The strongest competitor to graphics is the slightly newer ggplot2 package. The syntax initially takes some getting used to; for example, the various elements like data, axes, and legends are connected by a plus sign. However, the learning curve is worth your while, because even with the default settings, ggplot2 graphics look much more professional than those from the graphics package.

A wide range of themes are easy to apply to the graphics, as well, making it possible to change subsequently the external appearance of a plot stored as an object. If the themes offered directly by ggplot2 are not to your taste, you can look around in the ggthemes package or even adjust the font, color, and size of the individual elements to suit your needs. Because it is not particularly difficult to define a theme yourself, you can create graphics that correspond exactly to the corporate design of an organization.

In the next example, the same plot is created first with graphics (Figure 1) and then with ggplot2 (Figure 2). To begin, you need a sample dataset with exactly one column (Listing 3) containing the responses by some imaginary people to a question about their favorite development environment in R (more about this later).

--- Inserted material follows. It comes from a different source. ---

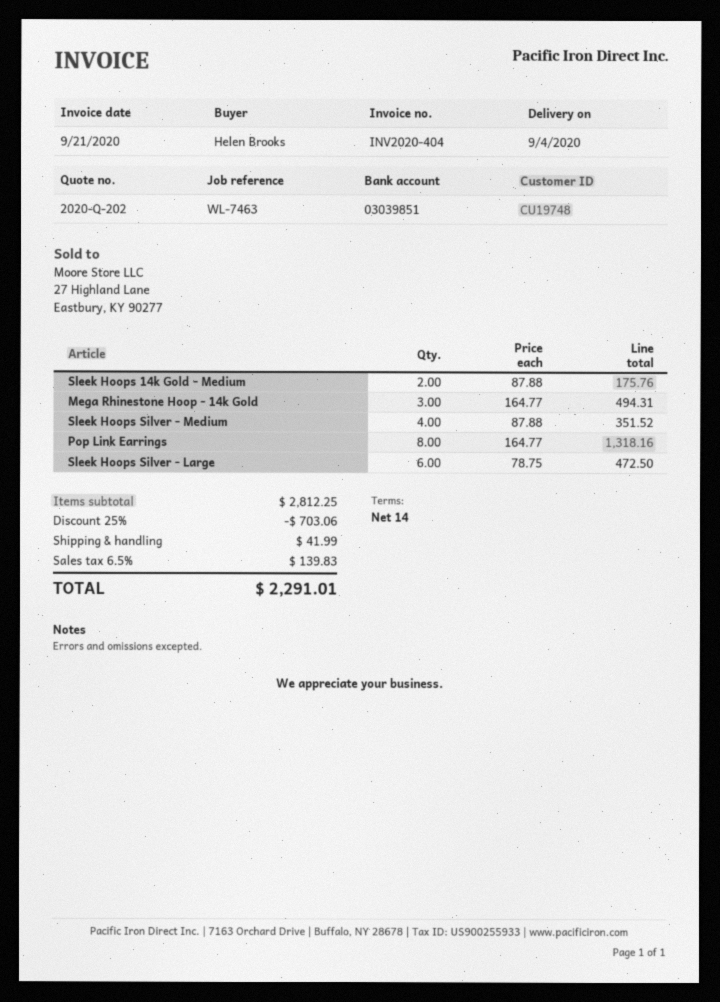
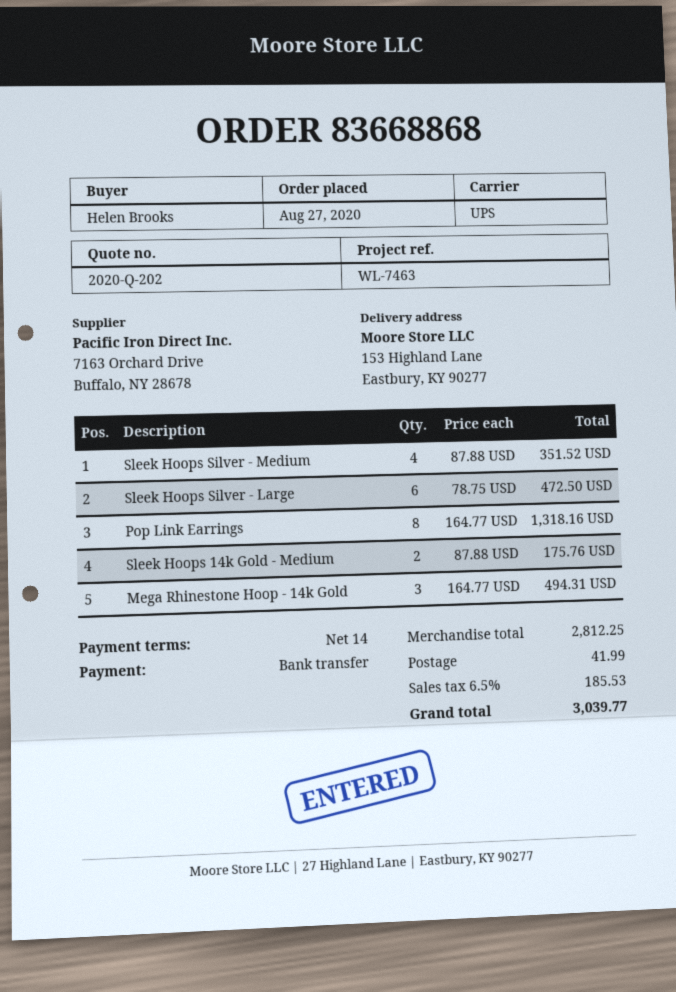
discount: 25% = 703.06 -> none
tax: 6.5% = 139.83 -> 6.5% = 185.53
total: 2291.01 -> 3039.77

Listing 3: Sample Data Record

> dat <- data.frame(environment = c("RStudio", "Atom", "none", "RStudio", "Emacs", "RStudio", "RStudio",
+                                   "RStudio", "Emacs", "RStudio", "Atom", "RStudio", "RStudio"))
> plot(dat$environment)
> ggplot(dat, aes(x = environment)) + geom_bar()
Visualization of a frequency distribution with the graphically simpler graphics package.
Figure 1: Visualization of a frequency distribution with the graphically simpler graphics package.
Visualization of a frequency distribution as a bar plot by ggplot2. The default appearance is a bit more complex than in Figure 1.
Figure 2: Visualization of a frequency distribution as a bar plot by ggplot2. The default appearance is a bit more complex than in Figure 1.

R base or Alternative Packages?

Typical applications in R can often be realized with the base package of the core distribution along with newer packages. In most cases, packages from the core distribution offer maximum stability, whereas some newer packages are much more convenient and elegant to use and have more sensible default values. However, some of these packages are still under development, so you should always keep in mind that a package update can change basic functionality. A quick look at the version number helps you avoid unpleasant surprises.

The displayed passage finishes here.